▶ _Exercise goal_
In the copy you make, keep each entry exactly as it is and leave out all images.

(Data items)
"""

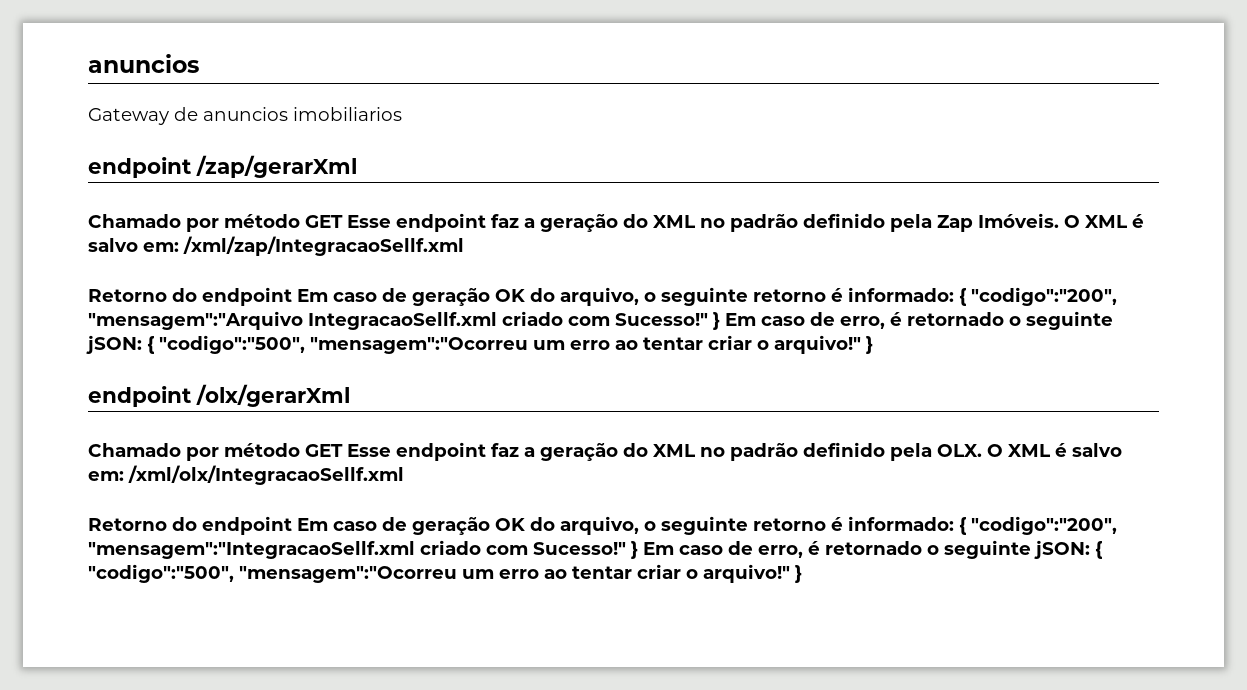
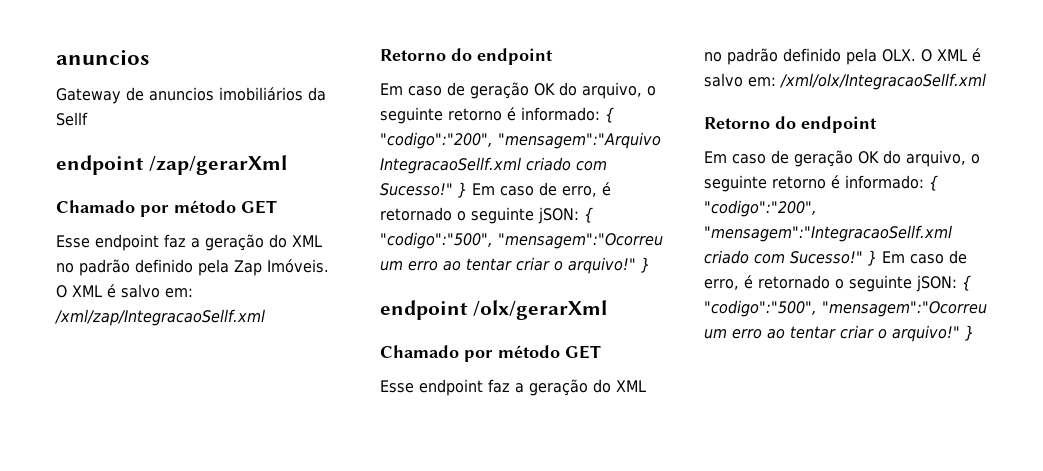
[293,107,402,121] imobiliarios -> [219,87,326,101] [56,112,88,126] imobiliários da Sellf
(343, 221) none -> (277, 207) //
(292, 296) none -> (553, 56) //
(343, 450) none -> (601, 352) //
(292, 525) none -> (877, 124) //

"""

▶ _Answer to the problem_
[293,107,402,121] imobiliarios -> [219,87,326,101] [56,112,88,126] imobiliários da Sellf
(343, 221) none -> (277, 207) //
(292, 296) none -> (553, 56) //
(343, 450) none -> (601, 352) //
(292, 525) none -> (877, 124) //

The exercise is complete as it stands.